<<<<

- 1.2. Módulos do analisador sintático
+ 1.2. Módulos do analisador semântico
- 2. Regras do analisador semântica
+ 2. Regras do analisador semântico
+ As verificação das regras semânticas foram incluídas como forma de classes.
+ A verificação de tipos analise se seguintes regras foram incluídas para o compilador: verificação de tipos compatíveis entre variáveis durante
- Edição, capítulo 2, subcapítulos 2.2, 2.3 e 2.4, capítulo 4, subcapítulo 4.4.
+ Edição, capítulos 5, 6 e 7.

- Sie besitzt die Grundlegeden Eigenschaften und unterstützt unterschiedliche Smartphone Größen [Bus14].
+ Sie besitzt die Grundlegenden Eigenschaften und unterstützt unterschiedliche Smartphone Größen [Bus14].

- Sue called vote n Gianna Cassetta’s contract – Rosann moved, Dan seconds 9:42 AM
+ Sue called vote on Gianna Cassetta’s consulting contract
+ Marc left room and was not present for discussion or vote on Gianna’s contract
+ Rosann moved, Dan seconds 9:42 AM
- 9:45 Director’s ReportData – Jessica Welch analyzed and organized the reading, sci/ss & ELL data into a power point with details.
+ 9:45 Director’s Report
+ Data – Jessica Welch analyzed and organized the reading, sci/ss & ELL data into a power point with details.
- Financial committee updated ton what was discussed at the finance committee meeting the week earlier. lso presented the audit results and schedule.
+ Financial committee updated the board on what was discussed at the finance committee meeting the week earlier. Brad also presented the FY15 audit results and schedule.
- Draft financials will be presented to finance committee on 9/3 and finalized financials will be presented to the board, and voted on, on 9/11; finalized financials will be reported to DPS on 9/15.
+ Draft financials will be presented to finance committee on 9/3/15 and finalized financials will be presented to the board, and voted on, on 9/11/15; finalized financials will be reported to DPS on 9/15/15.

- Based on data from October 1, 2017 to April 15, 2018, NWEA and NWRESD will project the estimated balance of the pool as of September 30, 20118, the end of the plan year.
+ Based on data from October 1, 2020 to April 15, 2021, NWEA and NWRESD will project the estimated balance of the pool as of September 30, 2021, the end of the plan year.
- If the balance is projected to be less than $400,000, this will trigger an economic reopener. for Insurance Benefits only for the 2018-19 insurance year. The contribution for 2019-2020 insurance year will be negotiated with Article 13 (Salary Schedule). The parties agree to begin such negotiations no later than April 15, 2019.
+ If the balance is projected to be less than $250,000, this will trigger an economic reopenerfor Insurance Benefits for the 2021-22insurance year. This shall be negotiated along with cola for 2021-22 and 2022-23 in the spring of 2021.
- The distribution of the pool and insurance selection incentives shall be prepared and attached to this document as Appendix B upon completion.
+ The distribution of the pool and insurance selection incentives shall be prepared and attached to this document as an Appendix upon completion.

>>>>

- What the exercise asks: Show every line of the entries above where the word "details" occurs.

- Worked solution:
- 9:45 Director’s ReportData – Jessica Welch analyzed and organized the reading, sci/ss & ELL data into a power point with details.
+ Data – Jessica Welch analyzed and organized the reading, sci/ss & ELL data into a power point with details.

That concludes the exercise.